FELA KUTI – Expensive Shit/He Miss Road CD; Open & Close/Afrodisiac CD; Confusion/Gentleman CD
I haven’t bought any Fela in a couple years, and have been getting the itch all over again. Fela Kuti is one of those great “can of worms” artists, one whose discography is so massive that the clueless may be left either stabbing aimlessly in the dark and perhaps starting off on the wrong foot, or more cautiously simply sticking to a “Greatest Hits” package and leaving it at that (which is exactly what I did for about 18 months after the 1999 release of Black President, an excellent, cheap 2-CD Best Of).

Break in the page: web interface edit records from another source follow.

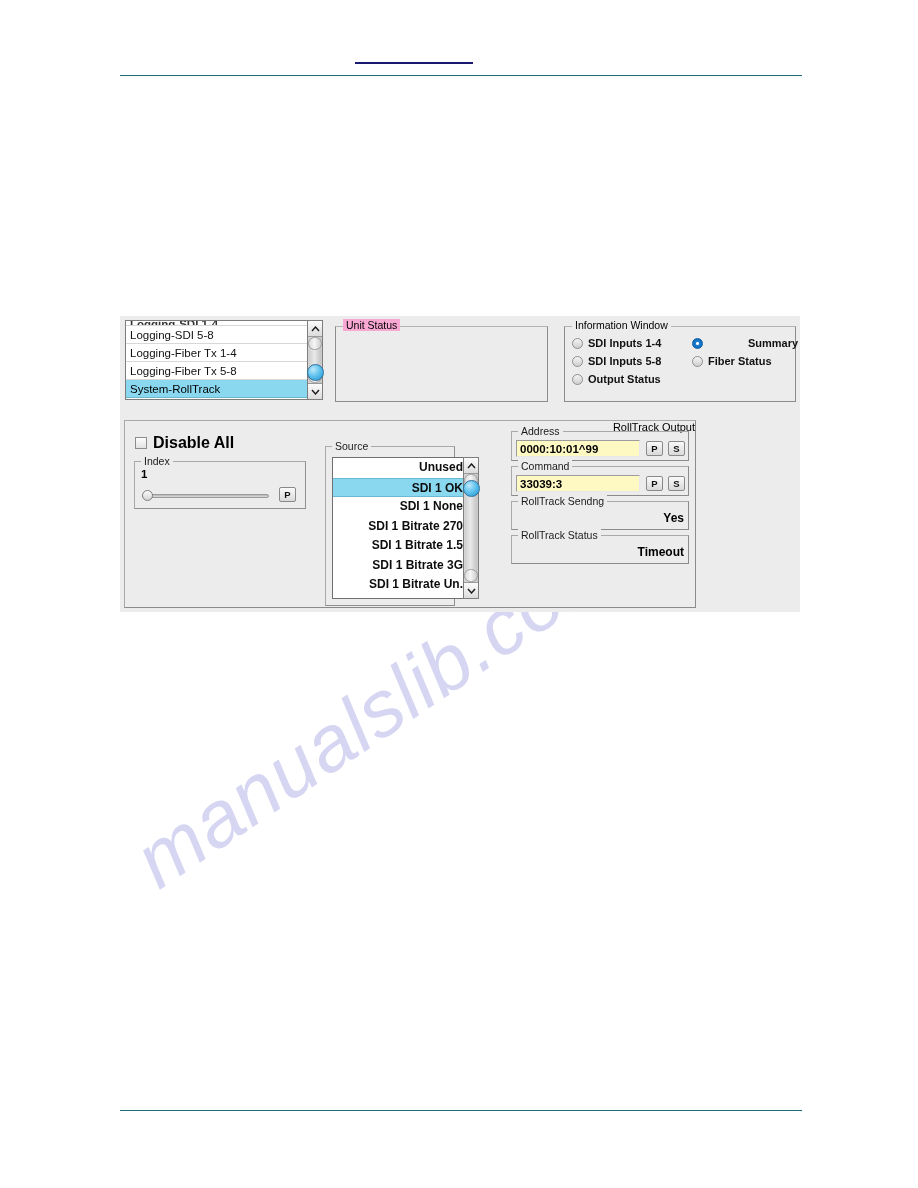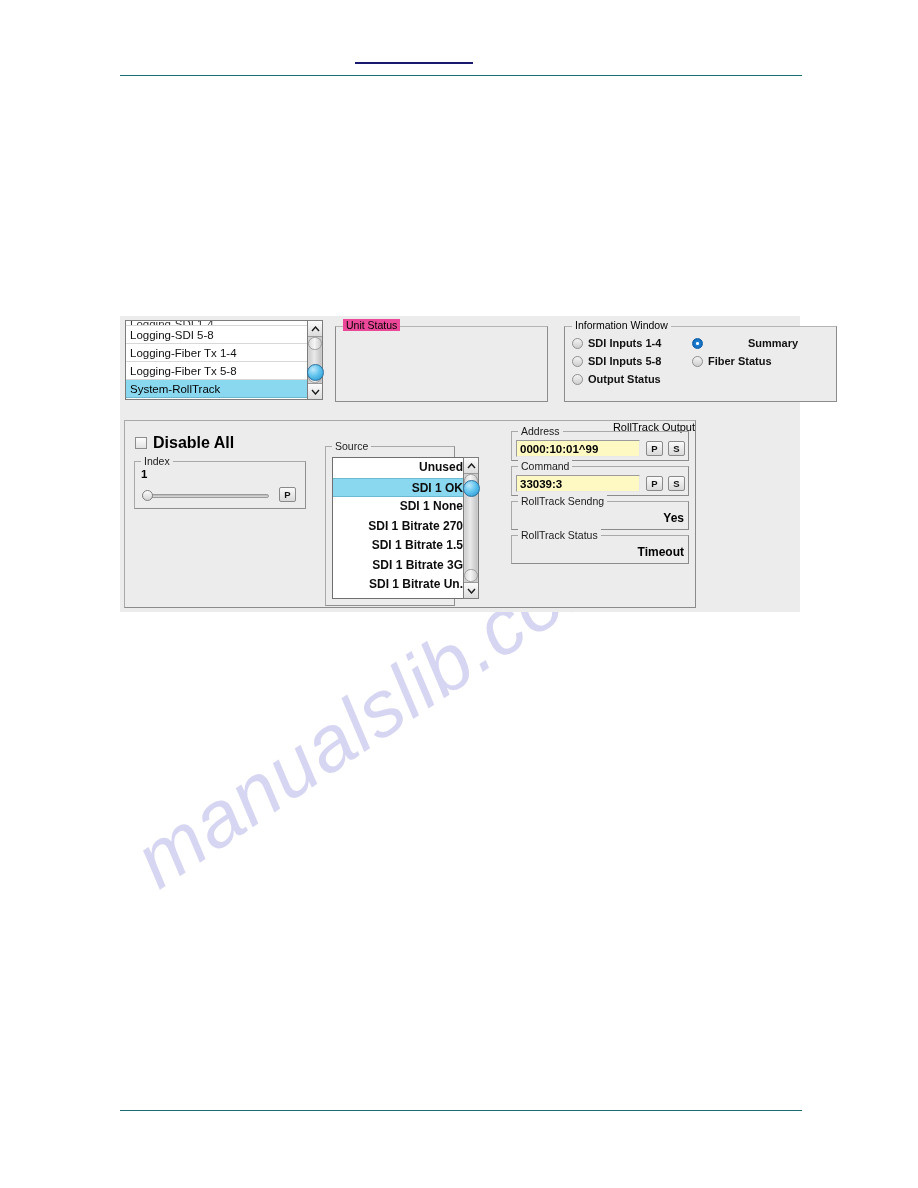--- a/index.html
+++ b/index.html
@@ -123,6 +123,7 @@
     line-height: 6px;
     overflow: hidden;
     color: #333;
+    font-weight: bold;
   }
   .navlist .row.sel {
     background: #8ad8f0;

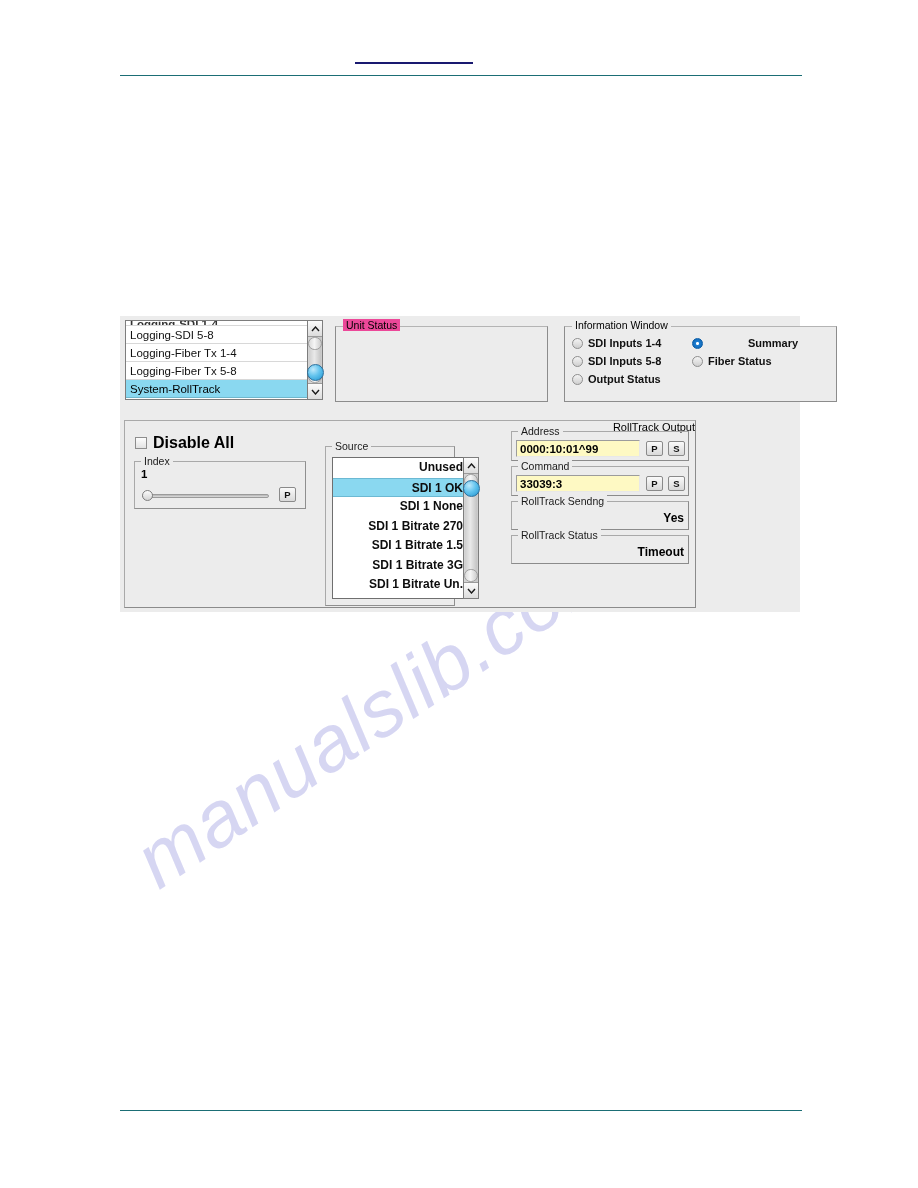--- a/index.html
+++ b/index.html
@@ -437,7 +437,7 @@
 
   <div style="position:absolute; left:215px; top:0px; width:213px; height:86px;">
     <div class="unit-status-box"></div>
-    <div class="g-title" style="position:absolute; top:3px; left:8px; background:#ec4899; padding:0 3px; font-size:10.5px; line-height:12px;">Unit Status</div>
+    <div class="g-title" style="position:absolute; top:3px; left:8px; background:#f9a8d4; padding:0 3px; font-size:10.5px; line-height:12px;">Unit Status</div>
   </div>
 
   <div style="position:absolute; left:444px; top:0px; width:273px; height:86px;">

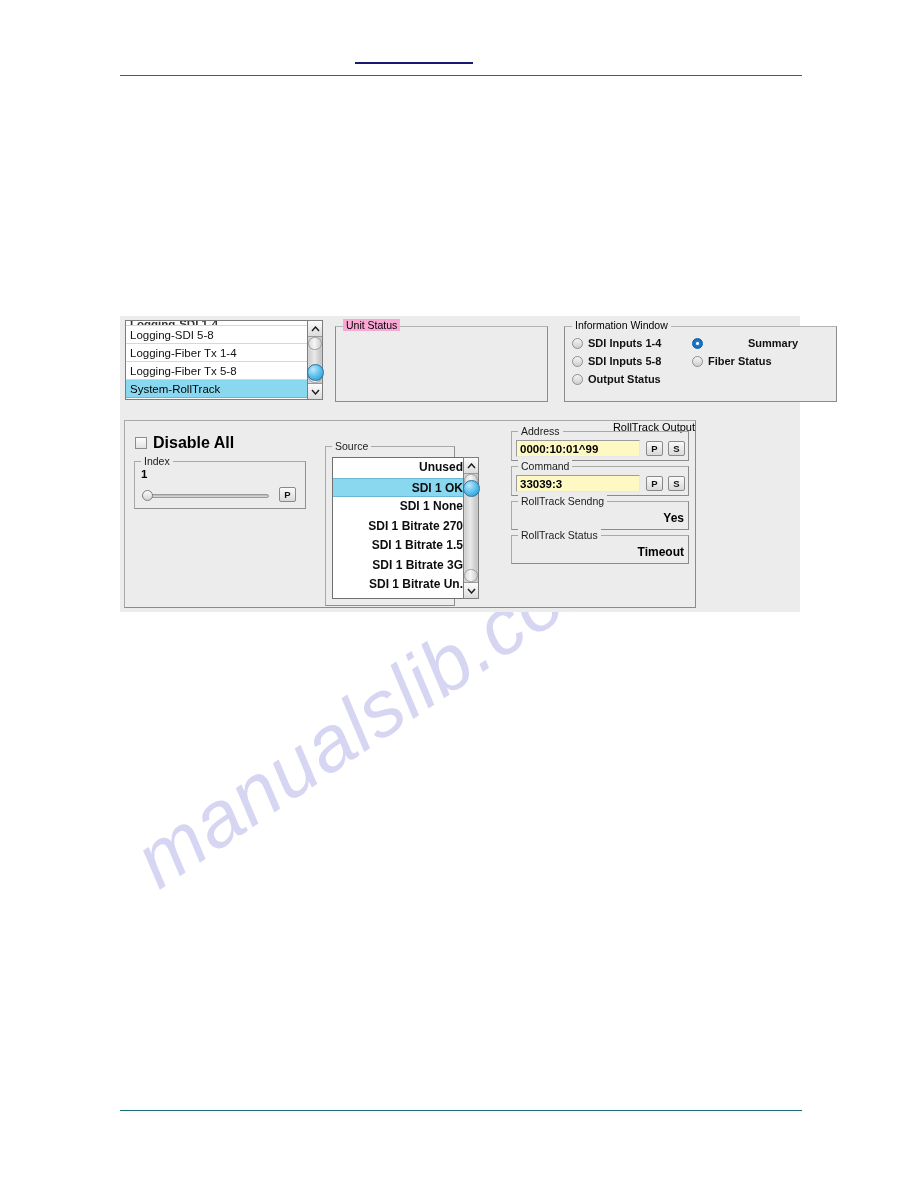--- a/index.html
+++ b/index.html
@@ -440,7 +440,7 @@
     <div class="g-title" style="position:absolute; top:3px; left:8px; background:#f9a8d4; padding:0 3px; font-size:10.5px; line-height:12px;">Unit Status</div>
   </div>
 
-  <div style="position:absolute; left:444px; top:0px; width:273px; height:86px;">
+  <div style="position:absolute; left:444px; top:0px; width:232px; height:86px;">
     <div class="infowin-box"></div>
     <div class="g-title" style="position:absolute; top:3px; left:8px; background:#ececec; padding:0 3px; font-size:10.5px; line-height:12px;">Information Window</div>
 

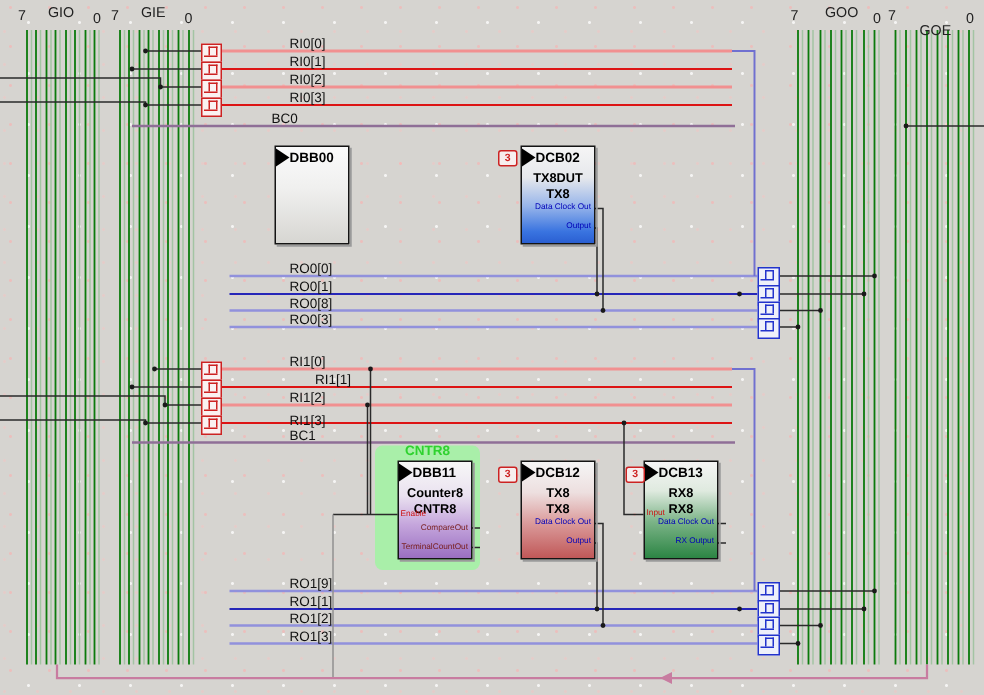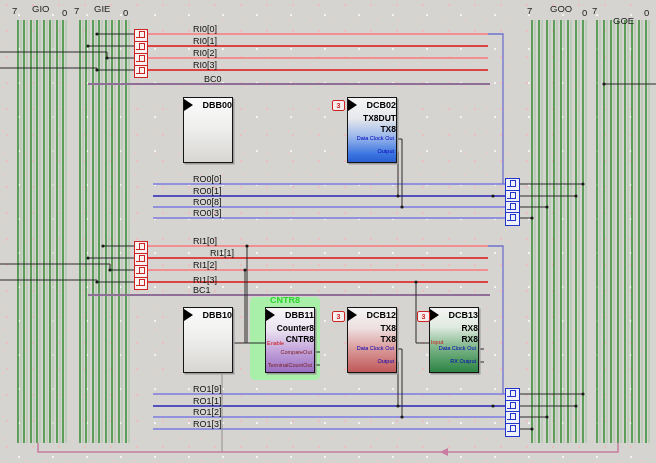--- a/index.html
+++ b/index.html
@@ -256,7 +256,7 @@
   <div class="lbl netlbl" style="left:193px;top:36px">RI0[1]</div>
   <div class="lbl netlbl" style="left:193px;top:48px">RI0[2]</div>
   <div class="lbl netlbl" style="left:193px;top:60px">RI0[3]</div>
-  <div class="lbl netlbl" style="left:204px;top:74px">BC0</div>
+  <div class="lbl netlbl" style="left:181px;top:74px">BC0</div>
   <div class="lbl netlbl" style="left:193px;top:174px">RO0[0]</div>
   <div class="lbl netlbl" style="left:193px;top:186px">RO0[1]</div>
   <div class="lbl netlbl" style="left:193px;top:197px">RO0[8]</div>

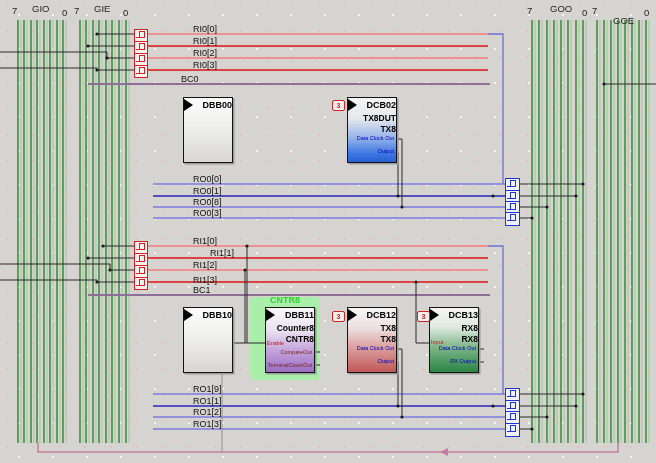--- a/index.html
+++ b/index.html
@@ -31,7 +31,7 @@
   .b-purple{background:linear-gradient(180deg,#f7f7f7 0%,#eae2f0 35%,#c5a6dc 65%,#9a6fc2 100%);}
   .tri{position:absolute;left:0;top:1px;width:0;height:0;border-top:6px solid transparent;
        border-bottom:6px solid transparent;border-left:9px solid #000;}
-  .btitle{position:absolute;top:2px;left:9px;right:0;text-align:right;font-size:9px;font-weight:700;color:#000;}
+  .btitle{position:absolute;top:2px;left:9px;right:0;text-align:left;font-size:9px;font-weight:700;color:#000;}
   .bl{position:absolute;left:0;right:0;text-align:right;font-size:8.5px;font-weight:700;color:#000;}
   .l1{top:15px}.l2{top:26px}
   .pin{position:absolute;font-size:5.5px;line-height:6px;z-index:4;}

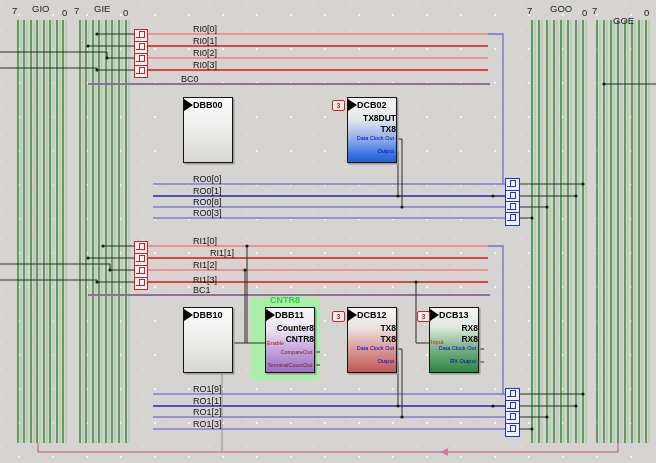--- a/index.html
+++ b/index.html
@@ -32,7 +32,7 @@
   .tri{position:absolute;left:0;top:1px;width:0;height:0;border-top:6px solid transparent;
        border-bottom:6px solid transparent;border-left:9px solid #000;}
   .btitle{position:absolute;top:2px;left:9px;right:0;text-align:left;font-size:9px;font-weight:700;color:#000;}
-  .bl{position:absolute;left:0;right:0;text-align:right;font-size:8.5px;font-weight:700;color:#000;}
+  .bl{position:absolute;left:0;right:0;text-align:center;font-size:8.5px;font-weight:700;color:#000;}
   .l1{top:15px}.l2{top:26px}
   .pin{position:absolute;font-size:5.5px;line-height:6px;z-index:4;}
   .pin.r{text-align:right;}

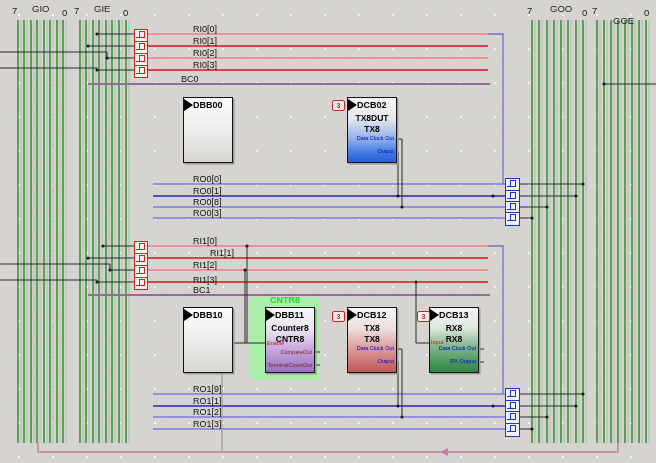--- a/index.html
+++ b/index.html
@@ -306,10 +306,6 @@
     <span class="pin r pin-blue" style="right:2px;top:50px;left:0">Output</span>
   </div>
 
-  <div class="blk b-white" style="left:183px;top:307px">
-    <span class="tri"></span>
-    <span class="btitle">DBB10</span>
-  </div>
   <div class="blk b-purple" style="left:265px;top:307px">
     <span class="tri"></span>
     <span class="btitle">DBB11</span>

Then the avalanche started: Universal started the onslaught with their reissue campaign and I was knee-deep in Fela: Zombie, No Agreement, Shuffering & Shmiling, Coffin for the Head of State, I.T.T., etc. I left it a couple of years, pursued other avenues, and now I’m back on course. This is because, much like other greats of whom I seem to be in ownership of a large chunk of output: Coltrane, Miles, Cecil Taylor, Sun Ra, Ornette (I don’t know why, but they all seem to be jazz artists), every Fela Kuti album points to a piece of a puzzle, and every one is different.
All six albums purchased rock my boat – a blow-by-blow on each is unnecessary – though the standout is easily Confusion, its title track being a 25-minute cosmic keyboard/drums freakout that’d give Can or Mr. Ra a run for their money. Completely unlike every other Fela song I’ve heard, it’s a stunning slab of Afro-futurism that’ll boggle the mind. A can of worms well worth investigating.

1 comment:

Anonymous said...

"Isn’t that the sole domain of skateboarding teenagers," ahem, I am sorry to tell you this but you are not a person, you are a consumer identifying yourself with demographic s.